L'homme ambitieux, le
représentant de la légitimité, comme il l'assure, vient d'entrer de nouveau et
avec résolution dans la vie politique. Il a fondé le Rassemblement du peuple
français (R.P.F.) le 7 avril 1947, à
Strasbourg.
« Dans la situation où nous sommes,
dira-t-il, l'avenir et le destin de chacun est en jeu... Aujourd'hui est créé
le Rassemblement du peuple français. J'en prends la direction... J'invite à se
joindre à moi dans le Rassemblement toutes les Françaises et tous les Français
qui veulent s'unir pour le salut commun, comme ils l'ont fait pour la libération
et la victoire de la France. »
De Gaulle
organise de nombreuses réunions en province afin de préparer le succès des
candidats de son mouvement aux élections municipales qui auront lieu le 26
octobre 1947. Il n'exclut pas l'Algérie de son programme électoral et, pour y
implanter son parti, il ne saurait hésiter à
abuser de la
naïveté de ses auditeurs et cela sans scrupule,
car, pour lui,
« l'homme d'action ne se conçoit pas sans une certaine dose d'égoïsme,
d'orgueil, de dureté, de ruse ».
Les propos du général De Gaulle
avaient été accueillis avec enthousiasme. Alain de Sérigny,
qui pourtant n'avait jamais manifesté de sympathie pour l'homme de Londres
(nous l'avons noté), écrira dans ses Mémoires
que la foule algéroise, au stade de Saint-Eugène,
dans un silence religieux, coupé d'applaudissements, avait écouté
« l'un des plus exaltants discours
jamais prononcés par la future et éphémère idole du Forum ».
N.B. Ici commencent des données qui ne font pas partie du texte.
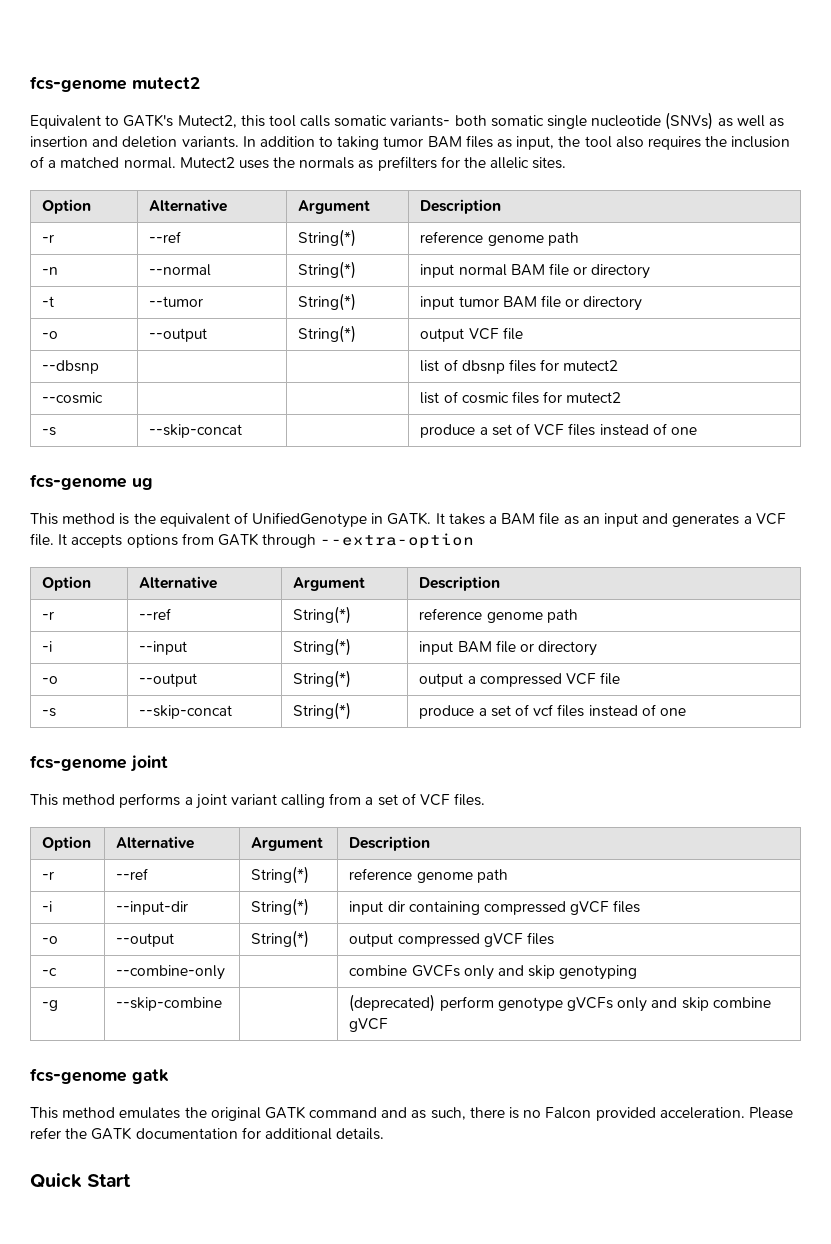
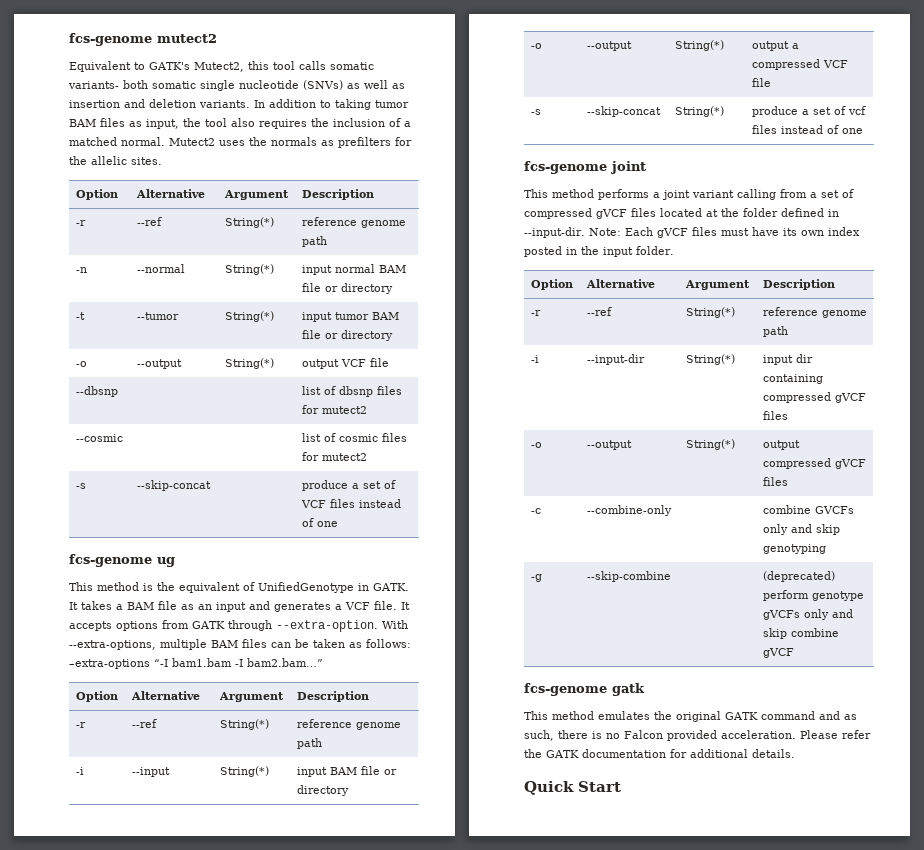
- It accepts options from GATK through --extra-option
+ It accepts options from GATK through --extra-option. With --extra-options, multiple BAM files can be taken as follows: –extra-options “-I bam1.bam -I bam2.bam…”
- This method performs a joint variant calling from a set of VCF files.
+ This method performs a joint variant calling from a set of compressed gVCF files located at the folder defined in --input-dir. Note: Each gVCF files must have its own index posted in the input folder.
Il avouera avoir cru en la sincérité du Général. Il ne sera pas le seul. De
Gaulle avait réussi par ses propos, que la suite des événements permettra de
qualifier
d'odieuses impostures,
à créer un courant qui lui
était favorable. Ce revirement de l'opinion publique entraînera de désastreuses
conséquences. Il portera De Gaulle au pouvoir et les Français d'Algérie
connaîtront déceptions sur déceptions au fur et à mesure des déclarations
équivoques
ou
sibyllines
du chef de l'État et de
son entourage.
Que de
machiavélisme
pour en arriver à faire
admettre aux métropolitains comme naturelle cette honte d'un abandon qui leur
avait paru odieux, humiliant, avant que
De Gaulle
ne s'emparât du pouvoir.
Personne en
Algérie ne se doutait alors que
ces mensonges
conduiraient à l'exode cruel
d'une population contrainte à quitter son sol natal, encore rougi par
le sang
qu'avaient fait couler les
balles du service d'ordre français et les couteaux des rebelles.